Finance minister Pranab Mukherjee on Wednesday ruled out an immediate withdrawal of the stimulus packages, but cautioned that too much delay in the exit would widen the fiscal deficit.
Recalling his interaction with Japanese Prime Minister Yukio Hatoyama earlier this week, Mukherjee said exiting the accommodative stance would not be a correct approach at the moment and the government was trying to strike a right balance between the requirements of the economy and its capacity to bear this level of fiscal deficit.
"Fiscal stimulus has led to high fiscal deficit. . .This cannot be sustained for a longer period . . .Exit policy may not be the correct approach because in that case if the world economy collapses the depression would be deeper," Mukherjee said at an award function by Corporation Bank.
The finance minister said he has told the Japanese prime minister that countries had spent huge amount of money in stimulus packages to help the economies which has resulted in high fiscal deficit in almost every country and also greater borrowing which have propensity to leave little resources to the private sector.
The stimulus packages given by the government in the last one year to help the economy fight the slowdown are projected to widen the fiscal deficit to 6.8 per cent of the gross domestic product this financial year, against 6.2 per cent in 2008-09.
The government is targeting a fiscal deficit of 5.5 per cent of GDP in 2010-11 and 4 per cent in 2011-12. The Fiscal Responsibility and Budget Management Act required the government to bring down the fiscal deficit to 2.5 per cent of GDP by 2008-09.

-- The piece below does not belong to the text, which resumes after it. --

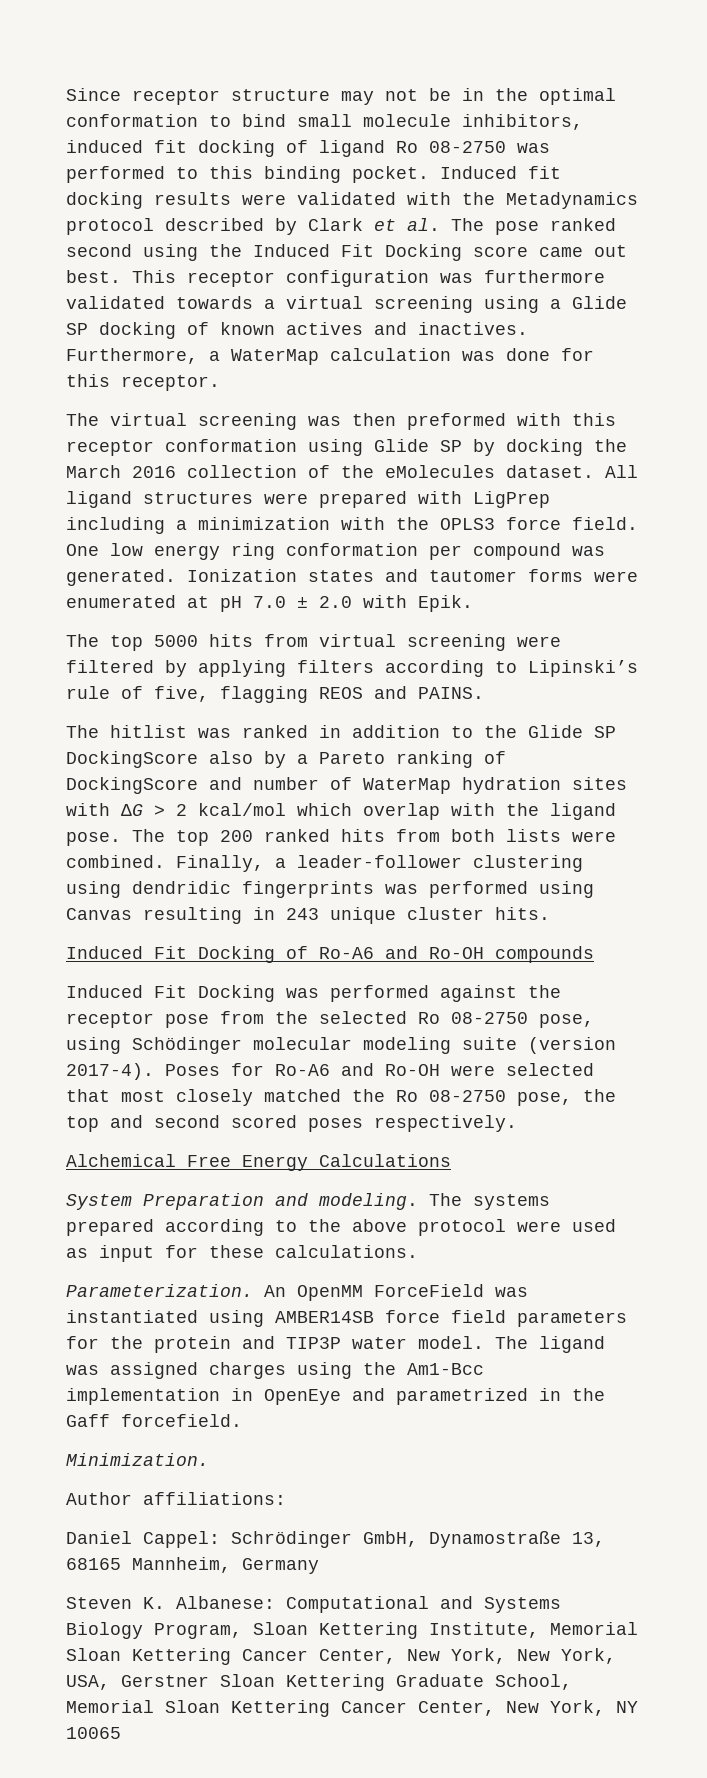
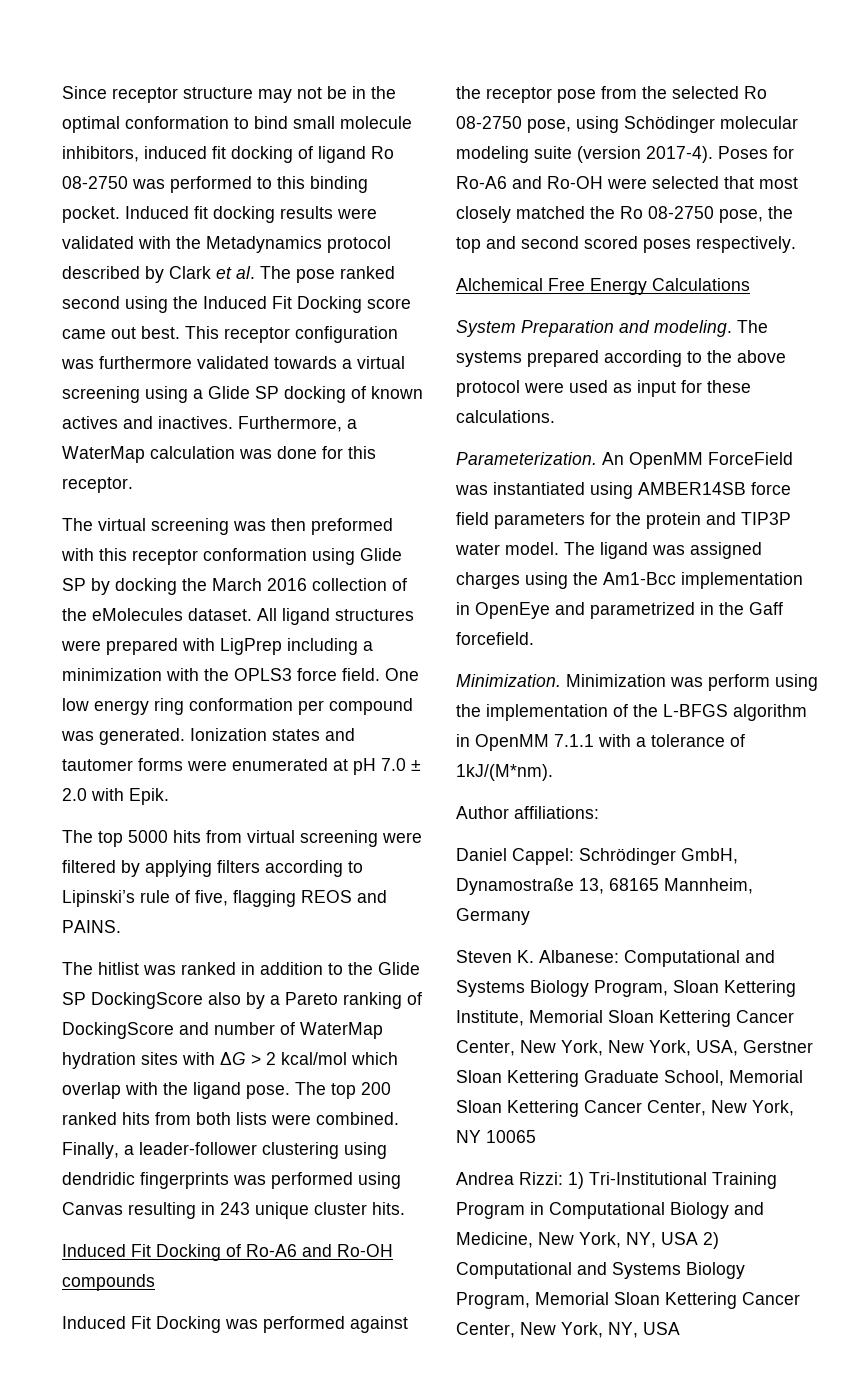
+ Minimization was perform using the implementation of the L-BFGS algorithm in OpenMM 7.1.1 with a tolerance of 1kJ/(M*nm).
+ Andrea Rizzi: 1) Tri-Institutional Training Program in Computational Biology and Medicine, New York, NY, USA 2) Computational and Systems Biology Program, Memorial Sloan Kettering Cancer Center, New York, NY, USA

"We are working with the Reserve Bank of India to ensure that government borrowing does not elbow out private demand," Mukherjee added.
The finance minister also said credit availability was important and it had to be improved. He said some steps have already been taken to address the credit requirements of different sections of the economy.
Corporation Bank chairman and managing director JM Garg said credit flow to most sectors had improved and there was abundant liquidity in the system.
He said banks might not tinker with the interest rates even if RBI increases the cash reserve ratio or repo rate in its quarterly review of the monetary policy in January.